### Task data
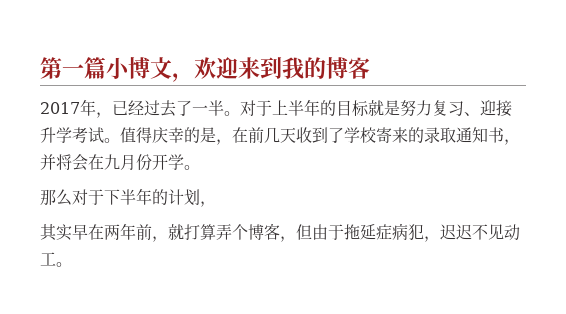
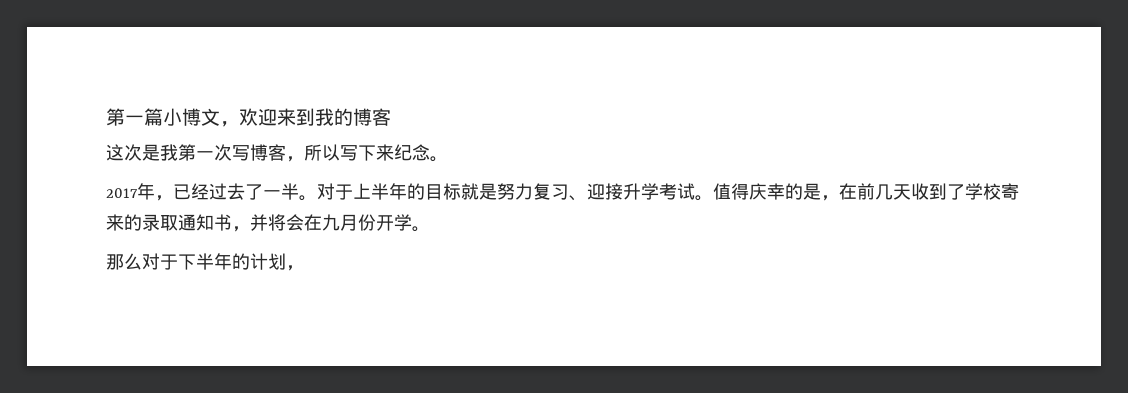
(370, 68) none -> [106,144,448,162] // 这次是我第一次写博客，所以写下来纪念。
[40,223,520,242] [40,252,72,267] // 其实早在两年前，就打算弄个博客，但由于拖延症病犯，迟迟不见动工。 -> (304, 268) none

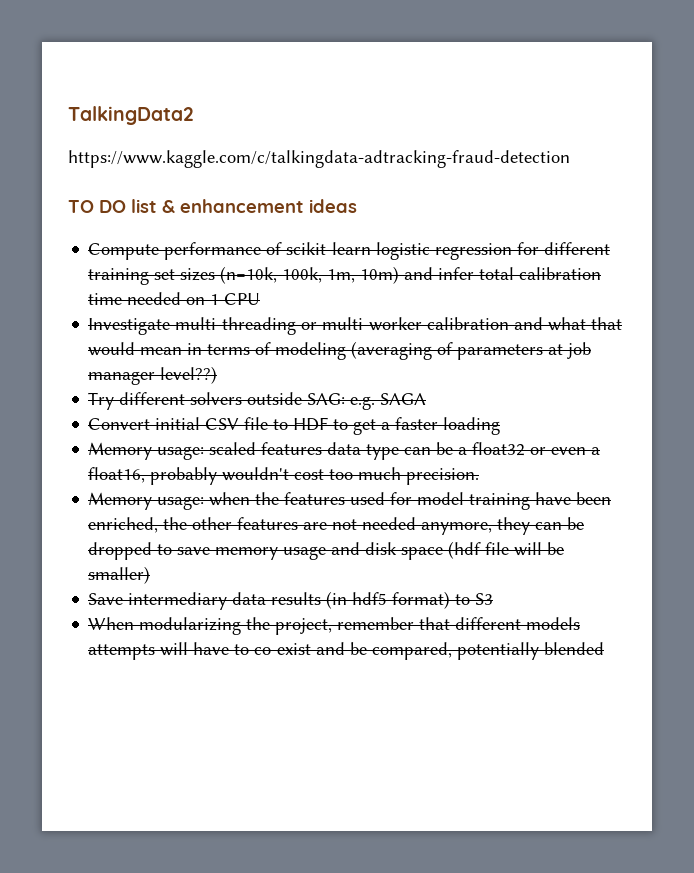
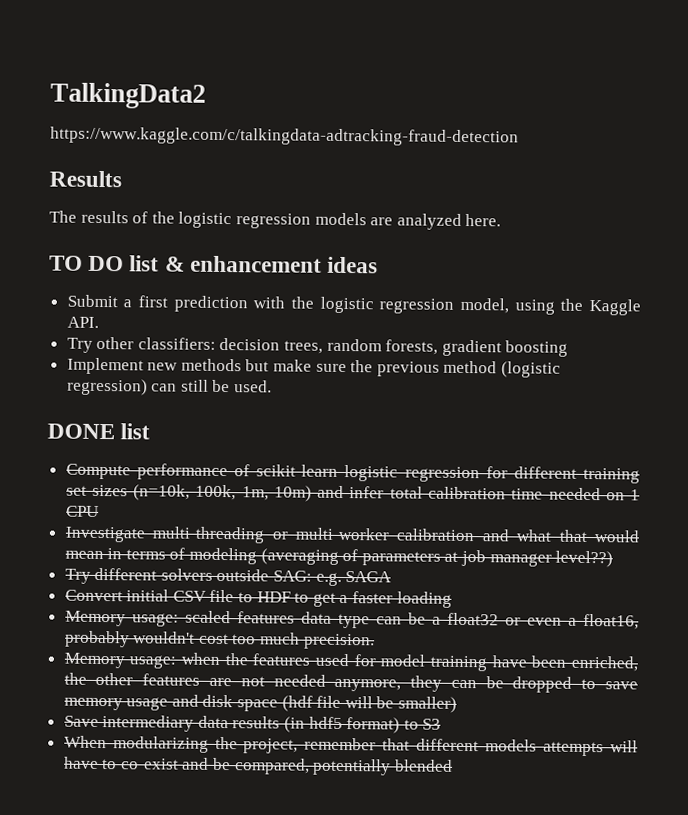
(570, 159) none -> [49,170,122,188] [49,210,502,230] // Results // The results of the logistic regression models are analyzed here.
(357, 206) none -> [66,294,641,316] [66,316,99,328] [66,336,569,357] [66,357,562,378] [66,378,273,396] [47,423,151,440] // Submit a first prediction with the logistic regression model, using the Kaggle API. // Try other classifiers: decision trees, random forests, gradient boosting // Implement new methods but make sure the previous method (logistic regression) can still be used. // DONE list

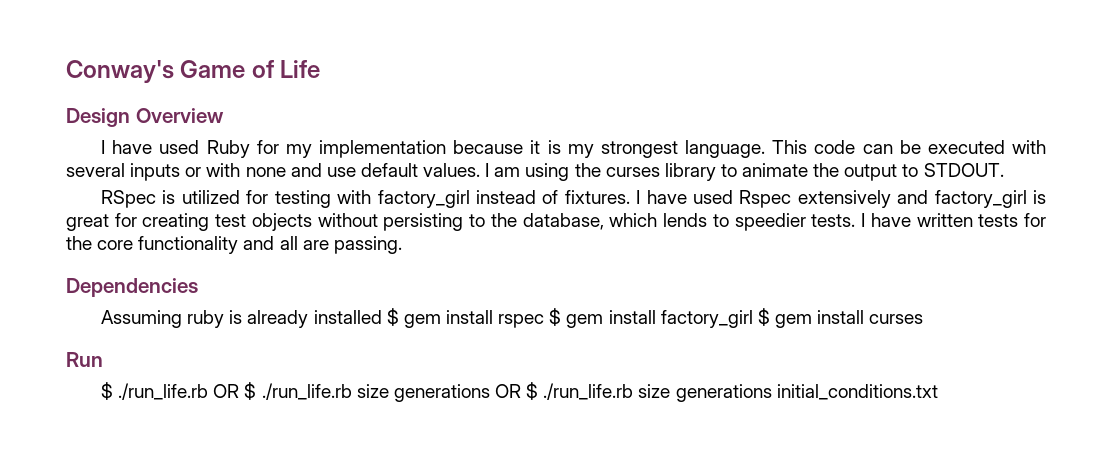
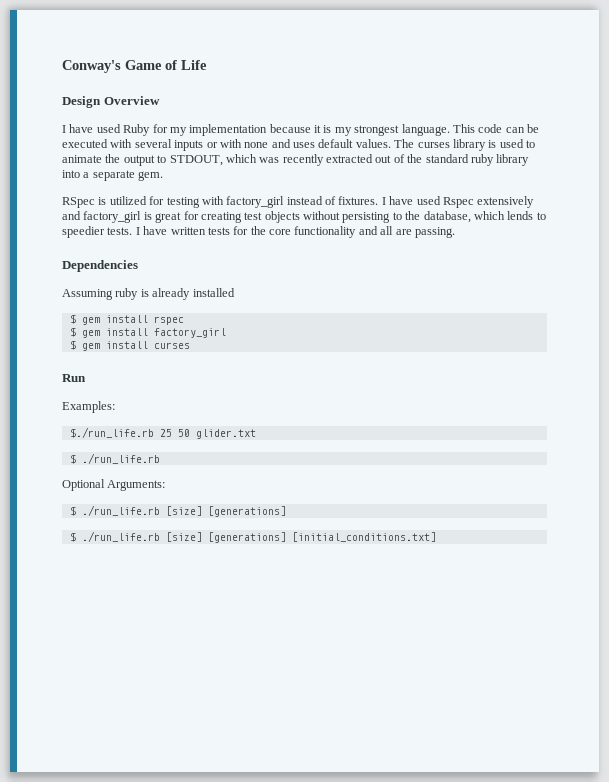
[326,167,356,177] use -> [293,142,315,148] uses
[485,163,716,181] I am using the curses library -> [394,139,524,151] The curses library is used
[923,163,1004,177] STDOUT. -> [169,154,530,166] [62,170,164,181] STDOUT, which was recently extracted out of the standard ruby library into a separate gem.
(382, 317) none -> (235, 292) //
(545, 321) none -> (184, 320) //
(753, 319) none -> (226, 333) //
[101,382,938,402] $ ./run_life.rb OR $ ./run_life.rb size generations OR $ ./run_life.rb size generations initial_conditions.txt -> [62,401,115,413] [69,427,256,439] [69,453,160,464] [62,479,166,491] [69,505,286,517] [69,531,436,543] Examples: // $./run_life.rb 25 50 glider.txt // $ ./run_life.rb // Optional Arguments: // $ ./run_life.rb [size] [generations] // $ ./run_life.rb [size] [generations] [initial_conditions.txt]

### Try it
Each record above should be returned unchanged, except that the pictures are dropped.

### Response below
(370, 68) none -> [106,144,448,162] // 这次是我第一次写博客，所以写下来纪念。
[40,223,520,242] [40,252,72,267] // 其实早在两年前，就打算弄个博客，但由于拖延症病犯，迟迟不见动工。 -> (304, 268) none

(570, 159) none -> [49,170,122,188] [49,210,502,230] // Results // The results of the logistic regression models are analyzed here.
(357, 206) none -> [66,294,641,316] [66,316,99,328] [66,336,569,357] [66,357,562,378] [66,378,273,396] [47,423,151,440] // Submit a first prediction with the logistic regression model, using the Kaggle API. // Try other classifiers: decision trees, random forests, gradient boosting // Implement new methods but make sure the previous method (logistic regression) can still be used. // DONE list

[326,167,356,177] use -> [293,142,315,148] uses
[485,163,716,181] I am using the curses library -> [394,139,524,151] The curses library is used
[923,163,1004,177] STDOUT. -> [169,154,530,166] [62,170,164,181] STDOUT, which was recently extracted out of the standard ruby library into a separate gem.
(382, 317) none -> (235, 292) //
(545, 321) none -> (184, 320) //
(753, 319) none -> (226, 333) //
[101,382,938,402] $ ./run_life.rb OR $ ./run_life.rb size generations OR $ ./run_life.rb size generations initial_conditions.txt -> [62,401,115,413] [69,427,256,439] [69,453,160,464] [62,479,166,491] [69,505,286,517] [69,531,436,543] Examples: // $./run_life.rb 25 50 glider.txt // $ ./run_life.rb // Optional Arguments: // $ ./run_life.rb [size] [generations] // $ ./run_life.rb [size] [generations] [initial_conditions.txt]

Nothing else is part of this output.